Le métabolisme de l'acide crassulacé (CAM) est une caractéristique commune des plantes poussant dans des environnements arides, salins ou sujets à la sécheresse, et peut être obligatoire ou inductible lorsqu'il est utilisé de concert avec C3 ou C4 photosynthèse. Dans les usines CAM, le dioxyde de carbone est absorbé pendant la nuit et converti en malate. L'acide malique s'accumule pendant la nuit et est décarboxylé pendant la journée. La sagesse botanique conventionnelle nous dit que les plantes utilisant la CAM ont un ensemble standard de caractéristiques anatomiques associées, y compris des feuilles épaisses avec de grandes cellules mésophylles, qui contiennent de grandes vacuoles pour le confinement de l'acide malique produit pendant la nuit. Cependant, à ce jour, aucune étude n'a évalué le lien entre ces caractéristiques et le mode CAM obligatoire ou inductible.

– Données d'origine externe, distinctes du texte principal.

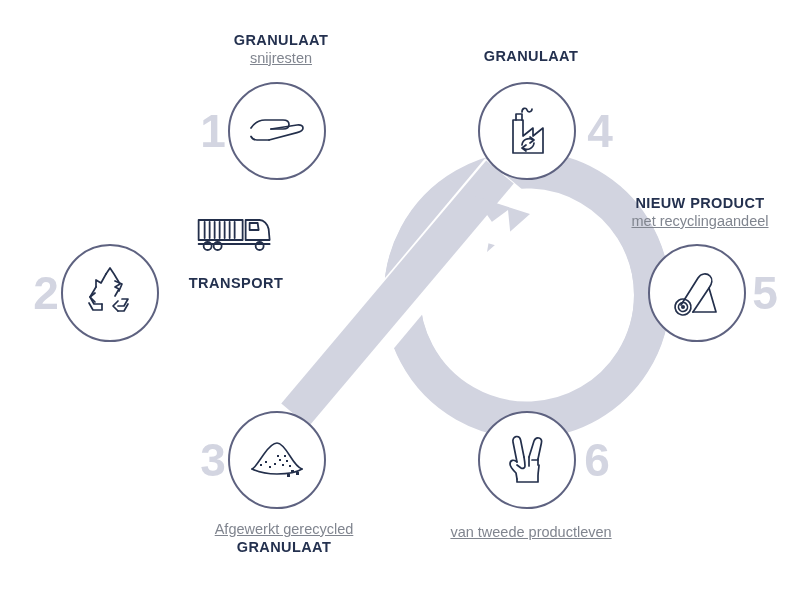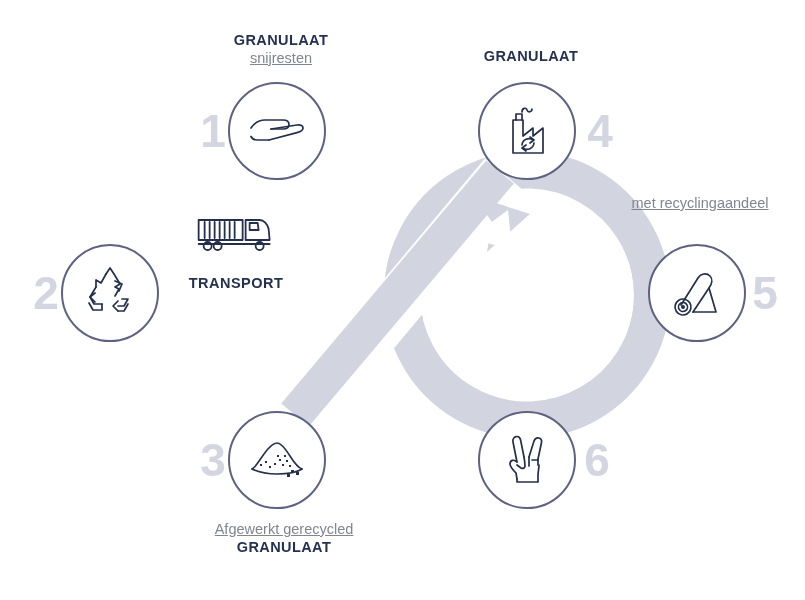"NIEUW PRODUCT" span.t1 { html: none -> <span>NIEUW PRODUCT</span> }
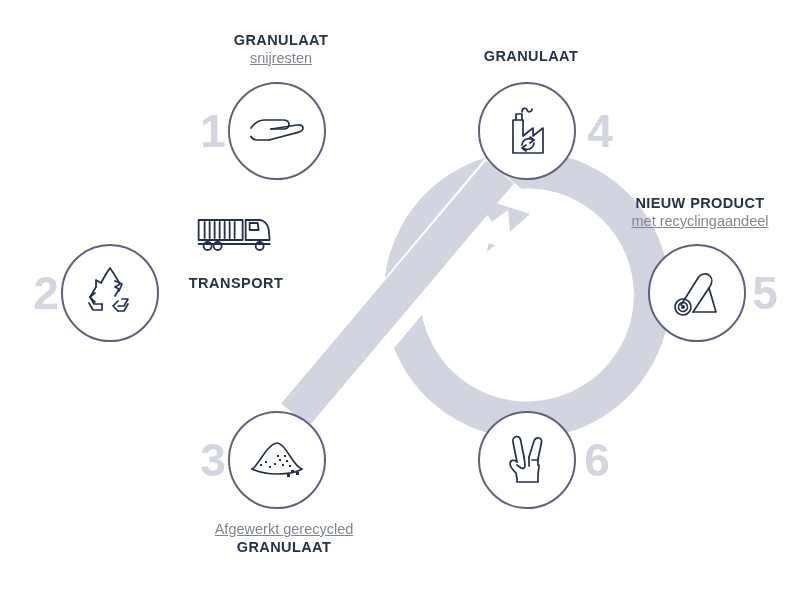"van tweede productleven" span.t2 { html: none -> <span>van tweede productleven</span> }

Dans une étude récemment publiée dans Annals of Botany, Ana Herrera a entrepris de tester ces hypothèses. Elle a comparé les valeurs publiées du rapport isotopique du carbone (δ13C), un indicateur du mode CAM, aux mesures de l'épaisseur des feuilles, de la surface et de la densité des cellules, de la proportion d'espace intercellulaire dans le mésophylle et de la longueur de la paroi cellulaire face aux espaces aériens intercellulaires. L'analyse de Herrera a couvert 81 espèces dans 15 familles relativement éloignées phylogénétiquement à travers neuf ordres.
Herrera a découvert que ni l'épaisseur des feuilles ni diverses mesures de la structure du mésophylle n'étaient prédictives du mode CAM ou du degré d'expression dans tous les taxons. Associations détenues au sein de certaines familles : par exemple, une forte corrélation entre l'épaisseur des feuilles et δ13C chez certaines espèces de Crassulaceae, ainsi qu'entre l'épaisseur des feuilles et l'accumulation nocturne d'acide malique chez certaines espèces de Bromeliaceae qui effectuent une CAM obligatoire, mais rien ne peut être généralisé à des plantes éloignées. Comme le dit Herrera, "il faut accepter qu'il n'y a pas de valeurs de traits" CAM "typiques".
"Une comparaison systématique et quantitative de la zone vacuole dans CAM vs C3 les plantes seraient hautement souhaitables », écrit Herrera. "Bien que cela prenne du temps, soit coûteux et nécessite des équipements et des techniques spécialisés qui ne sont généralement pas disponibles dans la plupart des laboratoires, cela devrait aider à élucider la relation entre la succulence du mésophylle et le mode CAM."